Segment Open

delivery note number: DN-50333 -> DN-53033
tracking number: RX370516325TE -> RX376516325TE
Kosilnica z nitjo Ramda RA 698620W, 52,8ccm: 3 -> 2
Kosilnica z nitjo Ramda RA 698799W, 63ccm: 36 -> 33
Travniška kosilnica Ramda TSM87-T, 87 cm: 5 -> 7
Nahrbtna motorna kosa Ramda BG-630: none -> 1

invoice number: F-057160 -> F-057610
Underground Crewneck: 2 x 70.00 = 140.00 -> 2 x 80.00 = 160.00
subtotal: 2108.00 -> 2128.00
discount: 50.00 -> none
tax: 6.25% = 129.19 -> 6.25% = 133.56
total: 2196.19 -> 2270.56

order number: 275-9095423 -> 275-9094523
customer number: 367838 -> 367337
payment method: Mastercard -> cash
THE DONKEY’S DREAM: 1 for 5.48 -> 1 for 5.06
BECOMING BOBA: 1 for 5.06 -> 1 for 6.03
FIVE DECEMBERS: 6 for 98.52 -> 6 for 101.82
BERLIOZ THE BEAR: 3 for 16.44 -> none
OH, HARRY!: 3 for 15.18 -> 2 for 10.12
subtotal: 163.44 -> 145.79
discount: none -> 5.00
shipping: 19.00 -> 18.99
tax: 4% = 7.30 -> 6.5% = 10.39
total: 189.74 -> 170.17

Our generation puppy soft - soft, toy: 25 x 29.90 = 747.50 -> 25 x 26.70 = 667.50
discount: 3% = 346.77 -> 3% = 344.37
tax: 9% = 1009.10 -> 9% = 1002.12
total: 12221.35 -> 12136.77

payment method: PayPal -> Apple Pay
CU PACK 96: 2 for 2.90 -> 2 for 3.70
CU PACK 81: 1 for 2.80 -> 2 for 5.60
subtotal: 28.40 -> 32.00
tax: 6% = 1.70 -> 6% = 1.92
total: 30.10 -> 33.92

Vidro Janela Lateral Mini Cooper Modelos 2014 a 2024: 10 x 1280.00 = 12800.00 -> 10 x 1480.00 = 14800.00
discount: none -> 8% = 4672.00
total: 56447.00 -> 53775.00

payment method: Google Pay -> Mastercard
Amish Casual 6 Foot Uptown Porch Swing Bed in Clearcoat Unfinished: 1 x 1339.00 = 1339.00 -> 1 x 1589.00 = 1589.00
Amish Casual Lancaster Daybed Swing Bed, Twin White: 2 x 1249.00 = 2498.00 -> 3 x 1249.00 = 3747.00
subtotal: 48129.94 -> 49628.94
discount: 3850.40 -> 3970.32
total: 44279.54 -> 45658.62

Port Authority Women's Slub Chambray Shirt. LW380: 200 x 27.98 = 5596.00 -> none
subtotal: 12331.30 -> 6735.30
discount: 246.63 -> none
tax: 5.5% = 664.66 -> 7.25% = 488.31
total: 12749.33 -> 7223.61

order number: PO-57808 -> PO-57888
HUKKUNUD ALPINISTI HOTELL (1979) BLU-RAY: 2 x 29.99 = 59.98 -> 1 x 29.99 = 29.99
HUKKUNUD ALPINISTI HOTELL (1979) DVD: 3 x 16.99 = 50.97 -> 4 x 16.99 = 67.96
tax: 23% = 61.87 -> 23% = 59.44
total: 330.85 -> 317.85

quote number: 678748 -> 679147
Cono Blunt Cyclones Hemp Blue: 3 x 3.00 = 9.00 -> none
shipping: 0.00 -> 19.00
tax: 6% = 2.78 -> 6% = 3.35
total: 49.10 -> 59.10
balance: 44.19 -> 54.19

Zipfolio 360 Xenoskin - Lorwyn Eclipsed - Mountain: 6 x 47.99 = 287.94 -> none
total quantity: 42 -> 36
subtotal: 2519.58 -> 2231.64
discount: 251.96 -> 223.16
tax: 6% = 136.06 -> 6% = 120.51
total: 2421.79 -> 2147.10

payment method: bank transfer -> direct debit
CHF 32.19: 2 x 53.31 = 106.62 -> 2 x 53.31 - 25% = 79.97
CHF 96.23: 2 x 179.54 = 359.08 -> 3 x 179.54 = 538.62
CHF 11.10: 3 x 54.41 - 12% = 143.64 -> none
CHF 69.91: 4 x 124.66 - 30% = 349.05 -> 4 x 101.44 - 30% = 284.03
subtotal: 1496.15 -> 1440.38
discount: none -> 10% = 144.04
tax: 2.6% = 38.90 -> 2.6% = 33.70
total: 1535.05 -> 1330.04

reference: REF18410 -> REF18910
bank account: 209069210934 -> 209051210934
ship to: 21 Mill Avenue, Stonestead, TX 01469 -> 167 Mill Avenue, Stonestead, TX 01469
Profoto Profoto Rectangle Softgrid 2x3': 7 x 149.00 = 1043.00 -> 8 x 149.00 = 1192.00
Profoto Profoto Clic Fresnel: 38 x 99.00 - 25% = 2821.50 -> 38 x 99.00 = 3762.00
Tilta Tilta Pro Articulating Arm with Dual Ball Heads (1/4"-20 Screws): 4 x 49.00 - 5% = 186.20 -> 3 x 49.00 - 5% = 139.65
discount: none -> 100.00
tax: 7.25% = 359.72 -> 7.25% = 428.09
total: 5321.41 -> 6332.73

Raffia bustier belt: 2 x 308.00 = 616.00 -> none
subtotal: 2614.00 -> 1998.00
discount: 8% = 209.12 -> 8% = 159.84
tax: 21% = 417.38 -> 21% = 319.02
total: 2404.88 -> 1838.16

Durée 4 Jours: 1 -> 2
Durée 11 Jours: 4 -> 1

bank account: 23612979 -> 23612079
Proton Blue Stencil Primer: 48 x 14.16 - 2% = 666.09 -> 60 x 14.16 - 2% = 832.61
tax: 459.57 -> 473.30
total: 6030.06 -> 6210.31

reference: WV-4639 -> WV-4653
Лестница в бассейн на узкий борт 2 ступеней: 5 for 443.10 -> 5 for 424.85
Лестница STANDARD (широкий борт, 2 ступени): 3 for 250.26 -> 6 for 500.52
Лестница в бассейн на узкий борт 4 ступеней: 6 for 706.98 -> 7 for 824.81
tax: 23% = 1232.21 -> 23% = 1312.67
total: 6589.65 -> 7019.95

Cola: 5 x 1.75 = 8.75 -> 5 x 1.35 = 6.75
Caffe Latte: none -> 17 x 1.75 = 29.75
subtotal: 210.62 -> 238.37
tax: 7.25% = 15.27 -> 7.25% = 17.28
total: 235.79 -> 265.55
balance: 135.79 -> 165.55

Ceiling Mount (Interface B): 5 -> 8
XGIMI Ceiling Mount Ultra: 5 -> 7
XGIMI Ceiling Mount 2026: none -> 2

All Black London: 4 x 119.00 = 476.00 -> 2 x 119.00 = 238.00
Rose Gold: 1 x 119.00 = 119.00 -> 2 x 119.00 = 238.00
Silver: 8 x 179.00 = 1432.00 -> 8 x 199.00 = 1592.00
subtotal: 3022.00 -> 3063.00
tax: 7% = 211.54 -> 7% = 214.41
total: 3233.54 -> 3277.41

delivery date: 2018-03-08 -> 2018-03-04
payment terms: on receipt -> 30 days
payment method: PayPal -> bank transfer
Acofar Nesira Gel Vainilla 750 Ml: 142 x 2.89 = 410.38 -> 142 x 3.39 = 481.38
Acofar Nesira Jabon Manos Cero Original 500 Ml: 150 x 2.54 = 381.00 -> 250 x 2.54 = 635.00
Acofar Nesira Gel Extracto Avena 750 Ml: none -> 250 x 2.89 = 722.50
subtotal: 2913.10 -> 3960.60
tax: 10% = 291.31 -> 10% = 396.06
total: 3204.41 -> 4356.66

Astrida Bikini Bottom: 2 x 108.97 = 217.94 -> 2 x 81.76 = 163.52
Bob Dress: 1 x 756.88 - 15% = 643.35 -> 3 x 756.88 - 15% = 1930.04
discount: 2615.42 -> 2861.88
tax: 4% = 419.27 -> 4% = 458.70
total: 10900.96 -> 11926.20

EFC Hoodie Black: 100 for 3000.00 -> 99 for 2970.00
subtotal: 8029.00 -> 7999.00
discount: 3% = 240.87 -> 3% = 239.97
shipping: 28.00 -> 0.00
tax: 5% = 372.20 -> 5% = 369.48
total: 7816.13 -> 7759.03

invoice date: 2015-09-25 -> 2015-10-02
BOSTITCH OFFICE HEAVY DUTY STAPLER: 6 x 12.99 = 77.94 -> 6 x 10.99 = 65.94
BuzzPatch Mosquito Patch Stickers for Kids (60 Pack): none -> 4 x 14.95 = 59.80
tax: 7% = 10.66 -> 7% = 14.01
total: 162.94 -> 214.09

Segment Closed

■ PROBLEM DESCRIPTION ■
Return, with no change at all, every line in the entries above from the line containing "discount: 50.00 -> none" through the line containing "OH, HARRY!: 3 for 15.18 -> 2 for 10.12".

■ SOLUTION FOR THIS PROBLEM ■
discount: 50.00 -> none
tax: 6.25% = 129.19 -> 6.25% = 133.56
total: 2196.19 -> 2270.56

order number: 275-9095423 -> 275-9094523
customer number: 367838 -> 367337
payment method: Mastercard -> cash
THE DONKEY’S DREAM: 1 for 5.48 -> 1 for 5.06
BECOMING BOBA: 1 for 5.06 -> 1 for 6.03
FIVE DECEMBERS: 6 for 98.52 -> 6 for 101.82
BERLIOZ THE BEAR: 3 for 16.44 -> none
OH, HARRY!: 3 for 15.18 -> 2 for 10.12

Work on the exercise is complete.